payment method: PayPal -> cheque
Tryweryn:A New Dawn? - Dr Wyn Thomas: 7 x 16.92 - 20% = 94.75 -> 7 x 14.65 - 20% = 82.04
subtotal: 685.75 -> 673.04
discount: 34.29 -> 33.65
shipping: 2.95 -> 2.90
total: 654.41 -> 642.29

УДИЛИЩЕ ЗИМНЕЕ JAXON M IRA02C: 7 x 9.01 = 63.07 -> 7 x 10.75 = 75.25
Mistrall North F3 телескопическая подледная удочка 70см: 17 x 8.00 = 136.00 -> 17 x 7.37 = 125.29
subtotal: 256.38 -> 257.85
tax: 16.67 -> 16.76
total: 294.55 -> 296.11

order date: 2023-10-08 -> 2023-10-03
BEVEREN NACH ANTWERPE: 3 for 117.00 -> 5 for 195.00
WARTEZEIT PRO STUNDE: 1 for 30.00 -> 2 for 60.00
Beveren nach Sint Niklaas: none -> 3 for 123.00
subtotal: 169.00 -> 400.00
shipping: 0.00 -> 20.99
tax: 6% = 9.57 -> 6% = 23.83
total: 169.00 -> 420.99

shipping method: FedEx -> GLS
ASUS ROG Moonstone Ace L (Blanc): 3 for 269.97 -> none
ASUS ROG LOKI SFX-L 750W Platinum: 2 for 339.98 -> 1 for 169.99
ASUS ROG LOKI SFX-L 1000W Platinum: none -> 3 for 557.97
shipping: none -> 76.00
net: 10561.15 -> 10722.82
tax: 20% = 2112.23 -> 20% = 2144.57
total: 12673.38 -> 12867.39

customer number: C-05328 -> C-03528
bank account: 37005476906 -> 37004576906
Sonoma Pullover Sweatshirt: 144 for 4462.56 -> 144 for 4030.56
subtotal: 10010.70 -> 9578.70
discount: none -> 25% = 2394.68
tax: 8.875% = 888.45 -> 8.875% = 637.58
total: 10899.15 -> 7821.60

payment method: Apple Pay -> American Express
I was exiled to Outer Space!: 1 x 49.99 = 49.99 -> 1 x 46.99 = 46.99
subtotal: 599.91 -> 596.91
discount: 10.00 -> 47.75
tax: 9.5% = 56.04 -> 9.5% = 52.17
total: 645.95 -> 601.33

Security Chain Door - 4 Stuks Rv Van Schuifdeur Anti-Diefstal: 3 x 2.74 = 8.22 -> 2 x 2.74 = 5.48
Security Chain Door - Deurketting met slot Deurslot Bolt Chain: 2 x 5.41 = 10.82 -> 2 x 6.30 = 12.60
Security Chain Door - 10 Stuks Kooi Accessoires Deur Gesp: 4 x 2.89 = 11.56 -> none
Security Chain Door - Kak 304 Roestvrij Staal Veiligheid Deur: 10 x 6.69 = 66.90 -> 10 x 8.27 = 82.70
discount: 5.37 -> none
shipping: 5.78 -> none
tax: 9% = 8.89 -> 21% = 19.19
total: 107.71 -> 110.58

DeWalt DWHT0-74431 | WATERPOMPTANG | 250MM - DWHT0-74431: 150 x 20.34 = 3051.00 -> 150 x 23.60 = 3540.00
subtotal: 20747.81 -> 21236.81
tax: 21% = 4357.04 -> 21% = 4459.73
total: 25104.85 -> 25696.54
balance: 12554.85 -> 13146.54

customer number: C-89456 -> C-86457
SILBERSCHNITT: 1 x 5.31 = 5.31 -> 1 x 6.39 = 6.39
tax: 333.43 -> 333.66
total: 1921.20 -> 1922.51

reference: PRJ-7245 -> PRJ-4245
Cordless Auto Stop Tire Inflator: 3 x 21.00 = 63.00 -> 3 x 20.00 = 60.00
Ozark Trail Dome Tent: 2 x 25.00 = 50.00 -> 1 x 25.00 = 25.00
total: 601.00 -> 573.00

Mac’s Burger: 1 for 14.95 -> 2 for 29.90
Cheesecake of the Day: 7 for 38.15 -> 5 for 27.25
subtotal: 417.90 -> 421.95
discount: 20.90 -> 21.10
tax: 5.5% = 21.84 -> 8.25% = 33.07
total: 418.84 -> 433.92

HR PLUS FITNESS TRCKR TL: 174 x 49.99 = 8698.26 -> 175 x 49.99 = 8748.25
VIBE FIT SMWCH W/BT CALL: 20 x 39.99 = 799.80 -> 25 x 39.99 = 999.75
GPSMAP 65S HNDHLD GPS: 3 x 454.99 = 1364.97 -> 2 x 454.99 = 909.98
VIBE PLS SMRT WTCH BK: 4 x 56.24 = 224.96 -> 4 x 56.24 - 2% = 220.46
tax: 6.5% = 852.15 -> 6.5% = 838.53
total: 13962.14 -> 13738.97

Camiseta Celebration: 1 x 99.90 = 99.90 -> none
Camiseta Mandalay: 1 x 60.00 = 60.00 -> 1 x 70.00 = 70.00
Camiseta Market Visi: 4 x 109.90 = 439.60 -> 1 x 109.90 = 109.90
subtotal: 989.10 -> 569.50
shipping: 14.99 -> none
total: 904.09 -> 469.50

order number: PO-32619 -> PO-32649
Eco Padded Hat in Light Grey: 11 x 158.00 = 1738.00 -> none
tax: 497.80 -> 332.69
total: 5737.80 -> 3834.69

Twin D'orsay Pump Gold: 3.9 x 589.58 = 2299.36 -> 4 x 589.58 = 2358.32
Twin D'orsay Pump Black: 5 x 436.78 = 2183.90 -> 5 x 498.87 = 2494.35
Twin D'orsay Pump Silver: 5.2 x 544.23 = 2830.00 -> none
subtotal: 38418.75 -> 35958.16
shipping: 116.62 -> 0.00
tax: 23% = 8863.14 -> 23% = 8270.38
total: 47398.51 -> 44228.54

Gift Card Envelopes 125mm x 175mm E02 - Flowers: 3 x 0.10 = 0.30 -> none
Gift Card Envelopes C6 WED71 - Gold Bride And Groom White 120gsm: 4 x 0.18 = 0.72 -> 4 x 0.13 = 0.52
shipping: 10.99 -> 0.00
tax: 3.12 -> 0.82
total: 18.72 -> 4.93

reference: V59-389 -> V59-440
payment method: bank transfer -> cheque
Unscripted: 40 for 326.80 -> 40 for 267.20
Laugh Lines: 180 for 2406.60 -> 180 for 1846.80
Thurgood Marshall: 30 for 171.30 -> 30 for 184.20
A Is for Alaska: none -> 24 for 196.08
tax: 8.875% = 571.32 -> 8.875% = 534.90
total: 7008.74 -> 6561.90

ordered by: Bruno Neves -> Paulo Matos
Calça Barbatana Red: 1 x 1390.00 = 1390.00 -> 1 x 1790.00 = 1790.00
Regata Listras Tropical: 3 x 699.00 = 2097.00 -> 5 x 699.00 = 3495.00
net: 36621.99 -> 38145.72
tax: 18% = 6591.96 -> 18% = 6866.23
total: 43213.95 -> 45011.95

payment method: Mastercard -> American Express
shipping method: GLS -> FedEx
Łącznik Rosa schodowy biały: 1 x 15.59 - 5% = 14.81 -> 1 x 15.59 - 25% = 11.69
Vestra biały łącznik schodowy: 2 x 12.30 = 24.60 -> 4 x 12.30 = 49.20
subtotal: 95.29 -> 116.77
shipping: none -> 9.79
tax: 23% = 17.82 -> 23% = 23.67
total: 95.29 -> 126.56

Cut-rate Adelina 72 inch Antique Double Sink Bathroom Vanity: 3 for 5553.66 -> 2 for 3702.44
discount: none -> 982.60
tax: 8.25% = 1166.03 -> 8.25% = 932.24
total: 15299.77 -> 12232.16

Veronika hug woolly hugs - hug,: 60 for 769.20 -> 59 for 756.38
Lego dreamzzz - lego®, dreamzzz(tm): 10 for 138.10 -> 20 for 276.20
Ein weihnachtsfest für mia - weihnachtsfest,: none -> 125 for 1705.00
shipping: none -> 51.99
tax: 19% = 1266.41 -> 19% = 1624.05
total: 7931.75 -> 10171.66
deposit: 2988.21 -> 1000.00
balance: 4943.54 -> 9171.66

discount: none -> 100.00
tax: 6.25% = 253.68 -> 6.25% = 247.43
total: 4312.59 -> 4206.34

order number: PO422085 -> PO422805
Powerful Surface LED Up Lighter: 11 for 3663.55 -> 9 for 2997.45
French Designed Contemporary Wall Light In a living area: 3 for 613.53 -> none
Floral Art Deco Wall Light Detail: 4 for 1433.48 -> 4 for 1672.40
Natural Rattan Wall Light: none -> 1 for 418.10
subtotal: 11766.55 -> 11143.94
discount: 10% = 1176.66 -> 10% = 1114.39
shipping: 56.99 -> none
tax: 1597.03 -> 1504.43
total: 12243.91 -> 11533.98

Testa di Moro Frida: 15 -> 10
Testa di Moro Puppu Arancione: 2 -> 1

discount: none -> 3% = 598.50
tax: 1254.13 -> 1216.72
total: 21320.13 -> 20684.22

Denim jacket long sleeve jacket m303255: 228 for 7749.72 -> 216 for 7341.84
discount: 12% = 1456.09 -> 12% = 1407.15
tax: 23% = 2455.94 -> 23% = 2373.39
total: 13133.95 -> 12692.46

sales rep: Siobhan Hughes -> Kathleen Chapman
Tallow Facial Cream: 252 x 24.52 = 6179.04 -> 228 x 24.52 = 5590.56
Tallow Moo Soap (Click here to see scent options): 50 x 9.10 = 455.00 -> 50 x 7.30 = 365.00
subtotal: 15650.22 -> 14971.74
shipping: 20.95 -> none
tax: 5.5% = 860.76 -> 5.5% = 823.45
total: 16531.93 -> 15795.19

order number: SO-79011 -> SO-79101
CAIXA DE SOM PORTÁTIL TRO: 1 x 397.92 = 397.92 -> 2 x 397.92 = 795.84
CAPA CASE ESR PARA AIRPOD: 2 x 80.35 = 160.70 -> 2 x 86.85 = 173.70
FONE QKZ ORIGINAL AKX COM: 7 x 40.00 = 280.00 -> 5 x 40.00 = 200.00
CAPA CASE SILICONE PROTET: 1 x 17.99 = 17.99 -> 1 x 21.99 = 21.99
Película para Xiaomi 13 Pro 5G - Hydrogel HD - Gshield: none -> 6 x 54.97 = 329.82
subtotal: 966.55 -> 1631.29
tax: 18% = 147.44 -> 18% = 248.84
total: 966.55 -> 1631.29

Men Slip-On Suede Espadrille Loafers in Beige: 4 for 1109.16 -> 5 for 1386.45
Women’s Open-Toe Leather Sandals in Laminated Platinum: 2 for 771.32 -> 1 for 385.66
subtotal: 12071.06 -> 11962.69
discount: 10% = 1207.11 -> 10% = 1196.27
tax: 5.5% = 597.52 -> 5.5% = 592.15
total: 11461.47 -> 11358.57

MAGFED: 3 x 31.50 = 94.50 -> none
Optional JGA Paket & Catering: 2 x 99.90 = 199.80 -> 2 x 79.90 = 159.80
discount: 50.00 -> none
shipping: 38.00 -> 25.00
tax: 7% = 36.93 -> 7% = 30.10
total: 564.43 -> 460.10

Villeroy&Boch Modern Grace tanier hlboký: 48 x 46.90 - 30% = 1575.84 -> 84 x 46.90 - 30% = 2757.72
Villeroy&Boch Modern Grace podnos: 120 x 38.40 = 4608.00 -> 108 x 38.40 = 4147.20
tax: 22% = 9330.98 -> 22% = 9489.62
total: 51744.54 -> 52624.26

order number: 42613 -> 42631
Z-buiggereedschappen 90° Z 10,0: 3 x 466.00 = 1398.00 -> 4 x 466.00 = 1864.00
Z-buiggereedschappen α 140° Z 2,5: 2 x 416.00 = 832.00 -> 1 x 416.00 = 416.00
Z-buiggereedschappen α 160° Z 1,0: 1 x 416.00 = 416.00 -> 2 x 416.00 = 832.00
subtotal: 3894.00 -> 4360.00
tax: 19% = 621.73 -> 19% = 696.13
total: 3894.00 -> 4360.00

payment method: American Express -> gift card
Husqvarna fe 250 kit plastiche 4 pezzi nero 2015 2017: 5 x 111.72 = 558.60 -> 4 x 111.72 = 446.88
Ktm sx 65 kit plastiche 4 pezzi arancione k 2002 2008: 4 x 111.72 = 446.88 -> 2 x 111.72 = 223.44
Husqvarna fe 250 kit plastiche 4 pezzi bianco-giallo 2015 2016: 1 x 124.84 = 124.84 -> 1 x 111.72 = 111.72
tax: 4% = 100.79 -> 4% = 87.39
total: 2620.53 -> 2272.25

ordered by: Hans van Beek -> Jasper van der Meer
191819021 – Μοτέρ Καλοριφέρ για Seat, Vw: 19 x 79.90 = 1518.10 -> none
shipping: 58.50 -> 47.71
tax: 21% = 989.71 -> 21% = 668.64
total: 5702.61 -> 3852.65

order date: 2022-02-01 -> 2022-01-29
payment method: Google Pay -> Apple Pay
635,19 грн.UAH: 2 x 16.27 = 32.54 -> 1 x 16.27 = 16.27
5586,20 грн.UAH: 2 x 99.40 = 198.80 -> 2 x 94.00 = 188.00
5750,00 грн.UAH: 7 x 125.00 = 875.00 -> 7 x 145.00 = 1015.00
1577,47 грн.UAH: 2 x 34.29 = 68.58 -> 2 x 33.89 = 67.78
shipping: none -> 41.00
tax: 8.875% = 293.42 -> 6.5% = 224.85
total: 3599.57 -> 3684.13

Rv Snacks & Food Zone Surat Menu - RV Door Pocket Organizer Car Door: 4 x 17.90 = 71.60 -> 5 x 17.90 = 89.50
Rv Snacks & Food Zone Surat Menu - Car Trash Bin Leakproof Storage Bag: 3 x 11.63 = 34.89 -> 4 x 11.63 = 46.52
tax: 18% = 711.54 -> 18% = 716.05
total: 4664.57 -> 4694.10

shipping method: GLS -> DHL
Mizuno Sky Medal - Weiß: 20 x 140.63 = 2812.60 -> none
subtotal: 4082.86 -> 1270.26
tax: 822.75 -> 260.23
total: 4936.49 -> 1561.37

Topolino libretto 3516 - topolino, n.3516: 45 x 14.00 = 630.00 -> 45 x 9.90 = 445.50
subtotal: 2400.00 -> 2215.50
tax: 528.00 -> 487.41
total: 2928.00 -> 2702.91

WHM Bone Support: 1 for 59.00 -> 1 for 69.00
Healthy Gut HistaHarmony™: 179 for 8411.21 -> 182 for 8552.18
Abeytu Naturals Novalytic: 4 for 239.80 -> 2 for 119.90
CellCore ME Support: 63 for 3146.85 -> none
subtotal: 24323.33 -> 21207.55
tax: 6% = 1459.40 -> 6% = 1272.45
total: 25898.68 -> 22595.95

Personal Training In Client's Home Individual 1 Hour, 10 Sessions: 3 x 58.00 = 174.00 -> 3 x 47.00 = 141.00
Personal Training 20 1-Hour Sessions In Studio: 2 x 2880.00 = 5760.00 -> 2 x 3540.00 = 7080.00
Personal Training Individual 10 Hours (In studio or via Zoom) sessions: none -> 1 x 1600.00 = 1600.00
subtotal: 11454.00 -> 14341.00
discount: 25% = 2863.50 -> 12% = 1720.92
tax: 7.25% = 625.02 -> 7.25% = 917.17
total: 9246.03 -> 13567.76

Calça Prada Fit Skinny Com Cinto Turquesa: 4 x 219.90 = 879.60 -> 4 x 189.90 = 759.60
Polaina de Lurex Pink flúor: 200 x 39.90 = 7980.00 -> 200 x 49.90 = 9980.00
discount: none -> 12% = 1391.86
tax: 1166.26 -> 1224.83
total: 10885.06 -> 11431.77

----------------

▸ **Brief**
Considering only lines that contain the word "Wall", say how many there are in the data, with no other text.

▸ **Reply**
3